New Delhi/Islamabad, May 1 (IANS): The Human Rights Commission of Pakistan (HRCP) has slammed the Imran Khan-led government for continuing with the policy of subjugation of the Gilgit Baltistan (GB) region, a part India's Jammu and Kashmir under Pakistan's occupation.
In its latest report on human rights violations in Pakistan released on Thursday, the HRCP has said that Pakistan's objection to the abolition of special status for Indian Jammu and Kashmir "appears odd, because Pakistan itself has not granted special status to one of its components (GB)."
The HRCP said that there is a "confusion" regarding the status of the region within the state of Pakistan.

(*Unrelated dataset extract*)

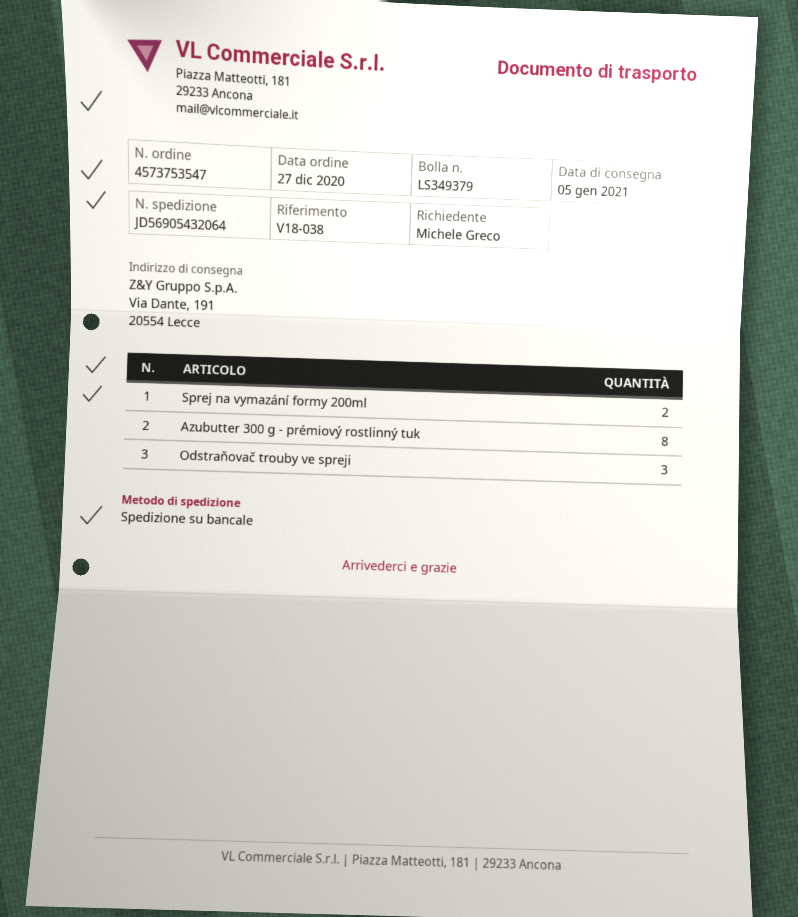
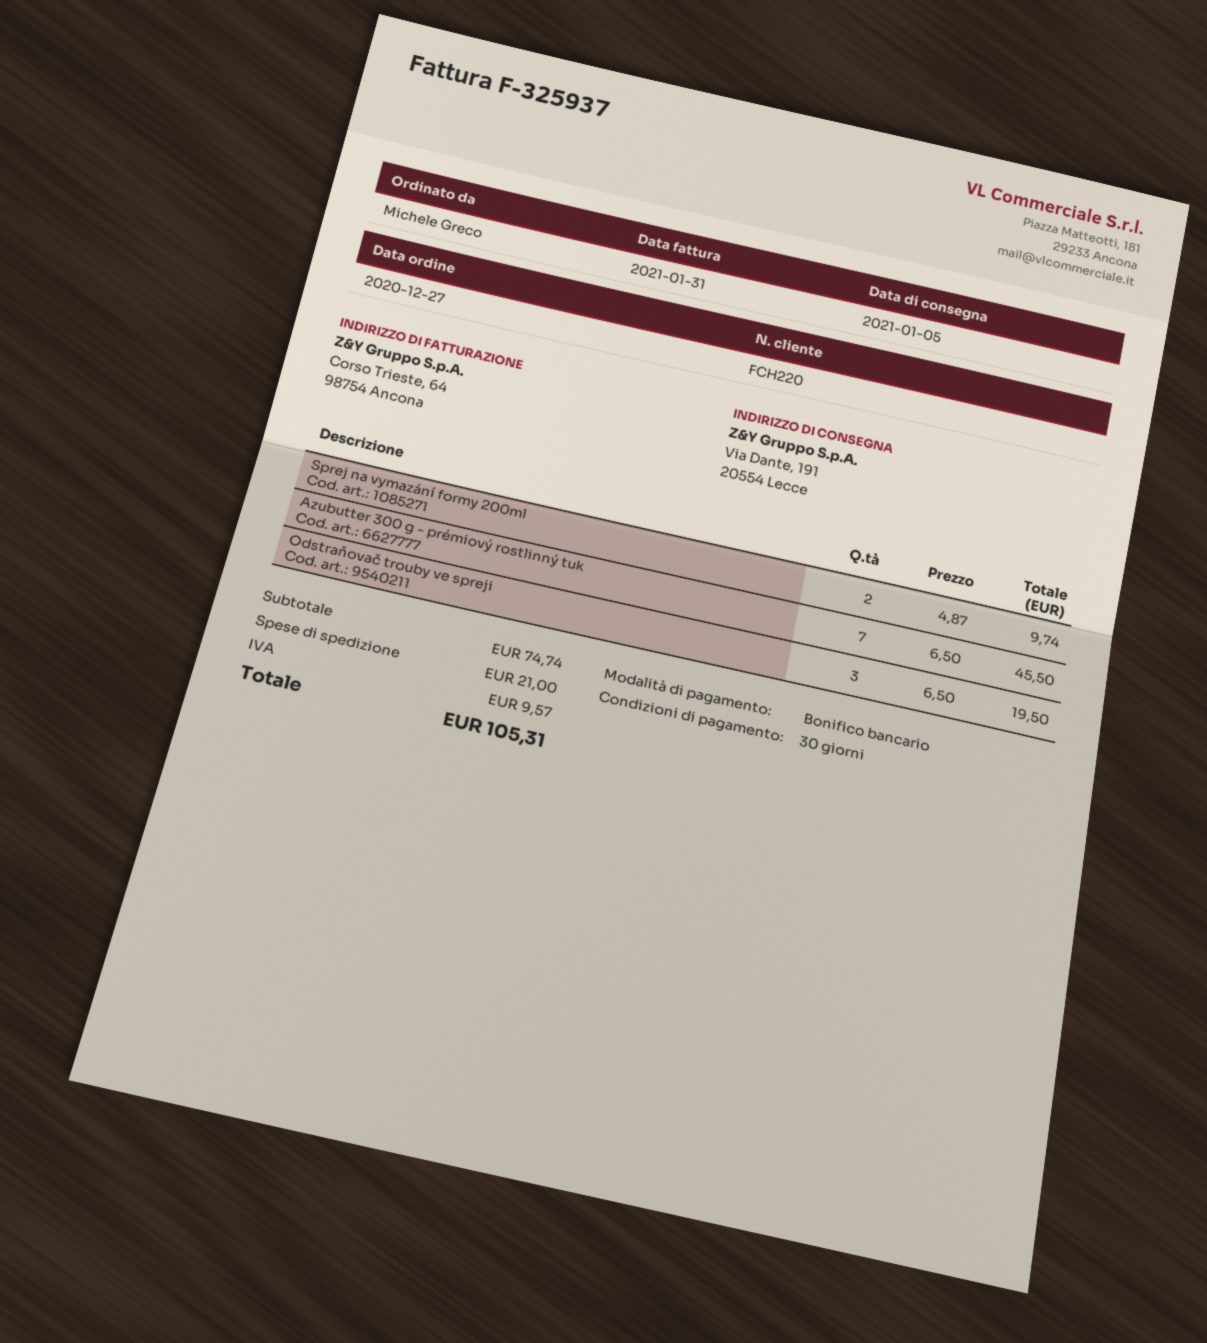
Azubutter 300 g - prémiový rostlinný tuk: 8 -> 7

The report of 2019, a copy of which IANS has accessed, said that this year, for the first time, HRCP's annual report on the state of human rights in Pakistan reflects the realities of provincial autonomy and federalism as enshrined in the Constitution of Pakistan.
In a searing commentary, the commission recalled that the GB's province-like status granted in 2009 as per the Empowerment and Self-Governance Order was nullified by an order in 2018, withdrawing whatever "negligible powers" that had been delegated to the region in 2009.
The 2018 order annulled the GB Council which had local representation, and gave too many powers to the country's Prime Minister, the commission lamented. In 2019, under Prime Minister Imran Khan, this disenfranchisement of people in the region remained unchanged.
The report said that after the Modi government's August 5, 2019 decision to abrogate Article 370 which granted special status to Jammu and Kashmir, the Indian Foreign Ministry's statement, which claimed GB to be a part of India, "has weakened the position of Pakistan as regards GB, because unlike India-held Jammu and Kashmir, GB enjoys neither special status, nor constitutional cover."
"To address this anomaly, Chairman of Kashmir Committee, Syed Fakhar Imam, had asked the Government of Pakistan on August 2, 2019 to consider restoring the State Subject Rule (SSR) in GB," the human rights commission recalled.
Recounting the history of the state, the commission said that the Maharaja of Jammu and Kashmir had introduced hereditary state subject order in 1927, defining and categorising state subjects and non-state subjects. The rule granted the right to government office, land use and ownership only to the state subjects in Jammu and Kashmir.
"Voices for the rights to land and resources, and protests against settlers, have been getting louder as political parties and civil society organisations demand restoration of SSR to protect the rights and interests of people from exogenous forces and settlers," the commission said.
Accusing the government and other institutions and private commercial entities of "usurping land" in the GB, the HRCP said the land grabbing has increased manifold since the inception of the China-Pakistan Economic Corridor (CPEC).
"The opposition of the people is evident from the protests held periodically across the region against land grabbing, usurpation and purchase through coercive and covert means. Protest and clashes over the issue of land have been reported in Ghanche, Skardu, Hunza, Nagar, Ghizer and Gilgit districts," the commission said.